The contest for the British Labour leadership is getting personal with David Miliband about to make his strongest criticism of his younger brother Ed as the contest reaches a critical stage.
The former Foreign Secretary was to suggest his brother is pandering to Labour's core vote rather than reaching out to the middle classes and that his strategy will keep the party in opposition rather than return it to power.
David Miliband was to set out clear dividing lines between him and his brother, seen as the two front-runners in the race to succeed former Prime Minister Gordon Brown. The result of balloting will be announced on September 25.
The shadow Foreign Secretary was to say that Labour must be an alternative government as well as an effective Opposition. "Opposition is necessary but insufficient. At worst it can take us back into our comfort zone - and our pantomime role in politics. We need not just to oppose this Government. We need to defeat them."
David Miliband insisted he is the best candidate to prevent the Government painting his party as Old Labour.

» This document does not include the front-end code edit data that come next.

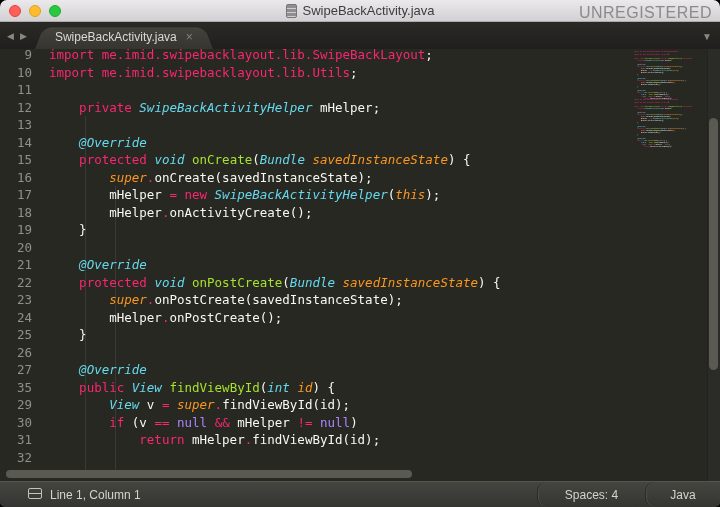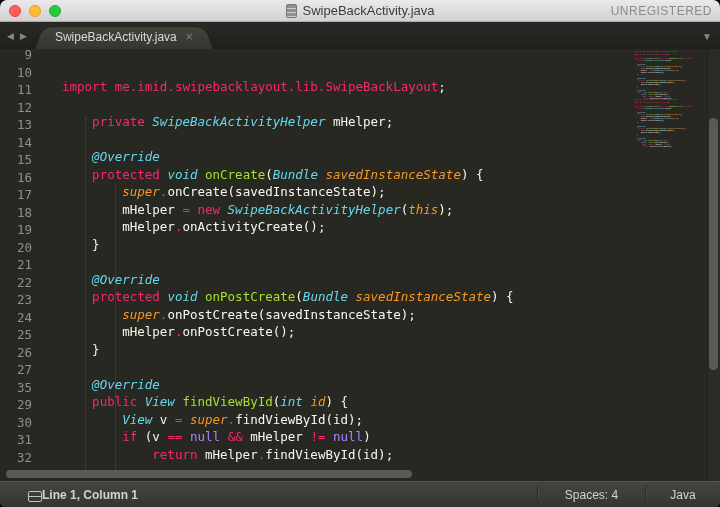"UNREGISTERED" .license { font-size: 12px -> 16px }
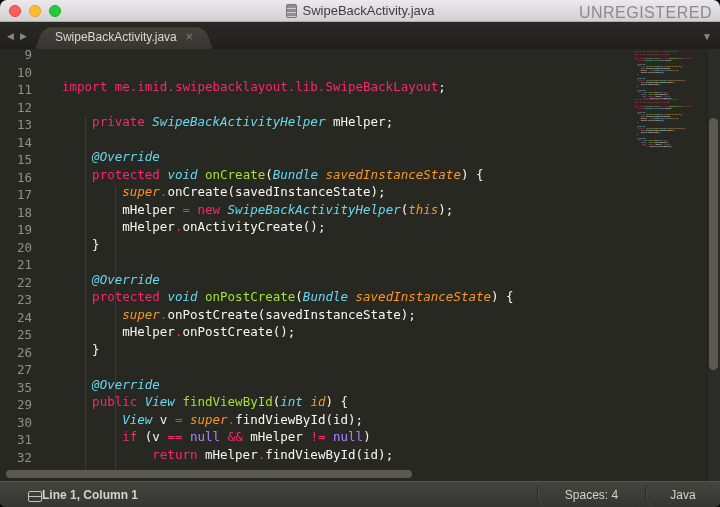"import me.imid.swipebacklayout.lib.SwipeBackLayout;" .code-pre { left: 62px -> 49px; margin-top: 32px -> none }
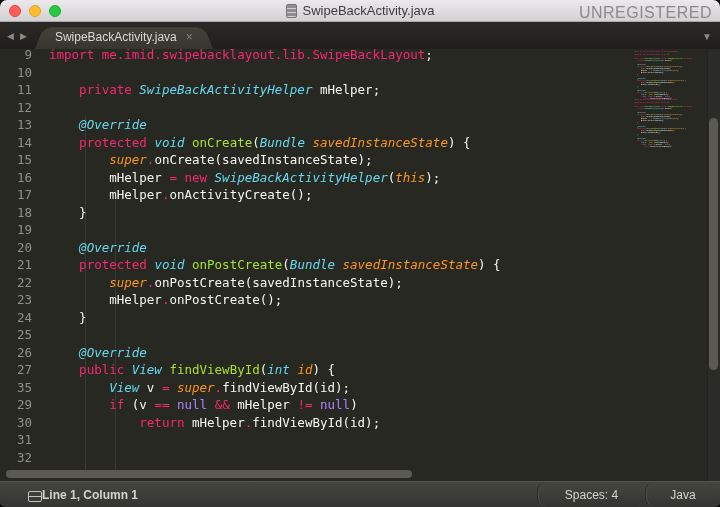"import me.imid.swipebacklayout.lib.Utils;" div.cl { html: none -> <div><span>import me.imid.swipebacklayout.lib.Utils</span><span>;</span></div> }
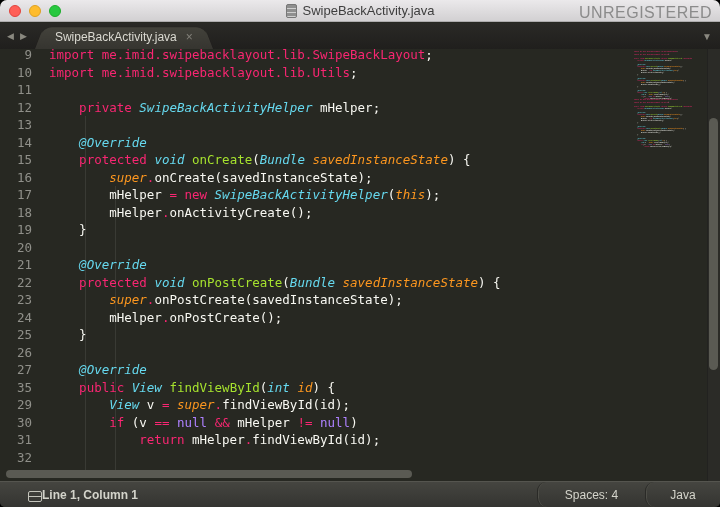"Line 1, Column 1" .sb-left { align-items: flex-end -> flex-start; font-weight: bold -> none; gap: none -> 8px }
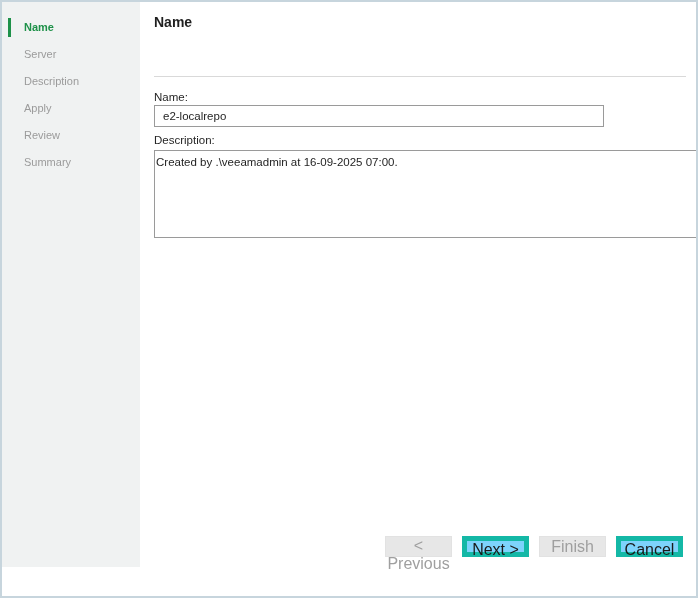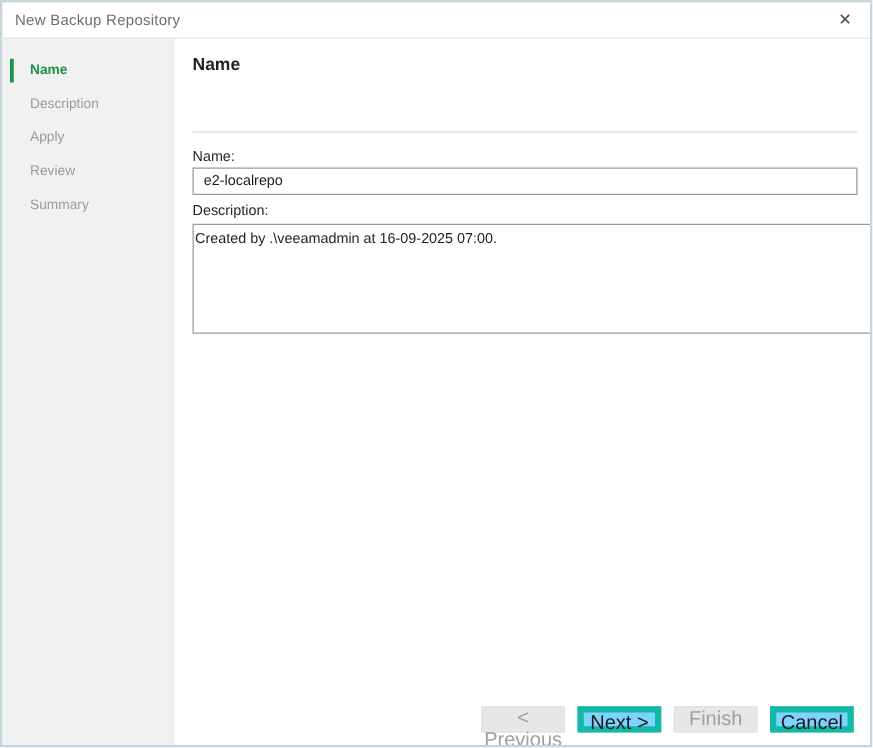"New Backup Repository" div.titlebar { html: <div> <span>New Backup Repository</span> <span>✕</span> </div> -> none }
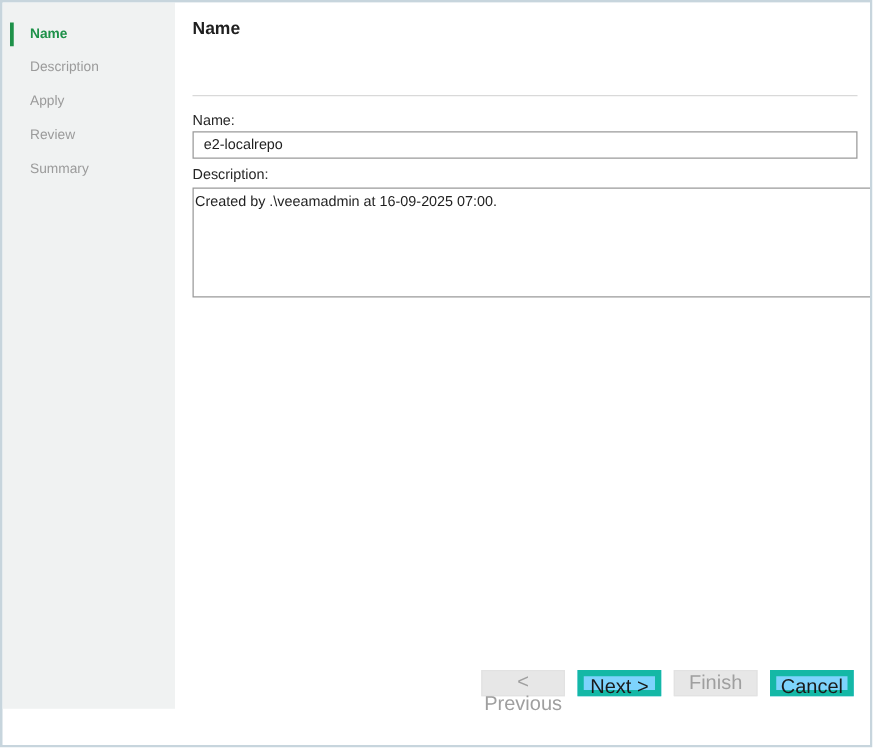"Server" div.step { html: none -> <div> <span>Server</span> </div> }
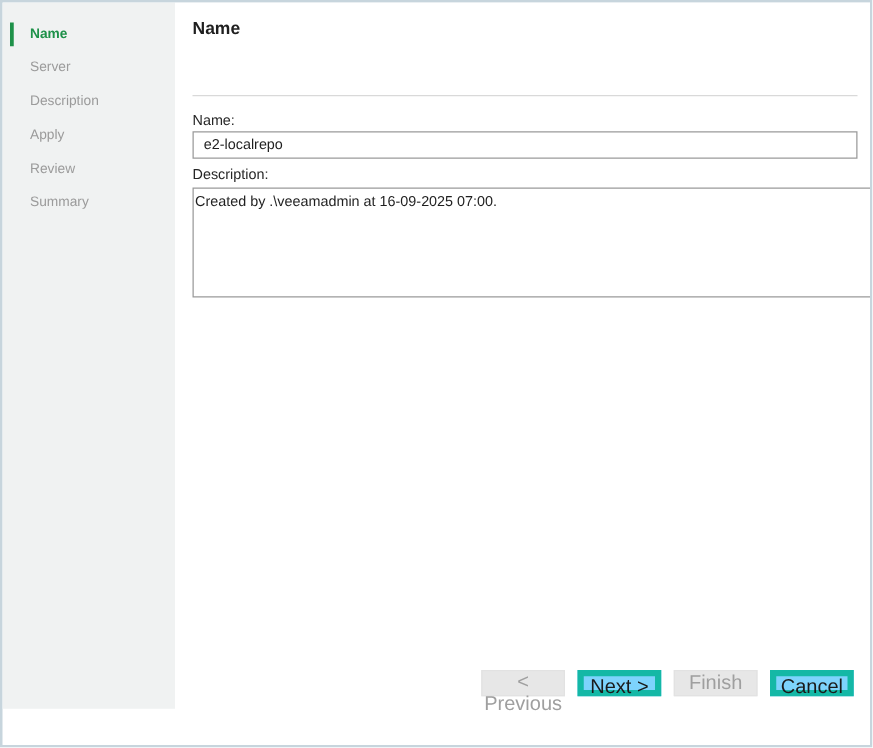"e2-localrepo" .text-input { width: 532px -> 450px }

"We need to break out of the mould the Coalition is trying to put us in," he was to say. "Their attacks on our record are only the first phase of their campaign. They seek to make Labour irrelevant. I will not let them."
He was to say Labour's leadership contest has spent "a lot of time looking inwards and backwards, when we need to look outwards and forwards". He is pledging to look "outside our tent" and talk about the change that Britain, rather than the party, needs.
Calling on Labour to shift to the centre ground, he was to say: "We must look forwards for new ideas and outwards for a new coalition of voters.
"We are pigeonholed as spendthrift when we need to be prudent; we are seen as accreting power to the state when in fact our mission is to empower individuals, communities and businesses; and we are seen as the establishment when we need to be the insurgents."
Yesterday he won the support of his 100th Labour MP.
Ed Miliband, the shadow Energy and Climate Change Secretary, moved to head off his brother's criticism by insisting he is "the moderniser".
He said that, since 1997, Labour had lost 1.7 million middle-class voters. But he argued that Labour had lost a total of five million voters overall.
Ed Miliband said: "I am the only candidate who can reach out to those whom we have lost. To those middle-class voters who have switched to the Lib Dems I say look at how Labour is changing."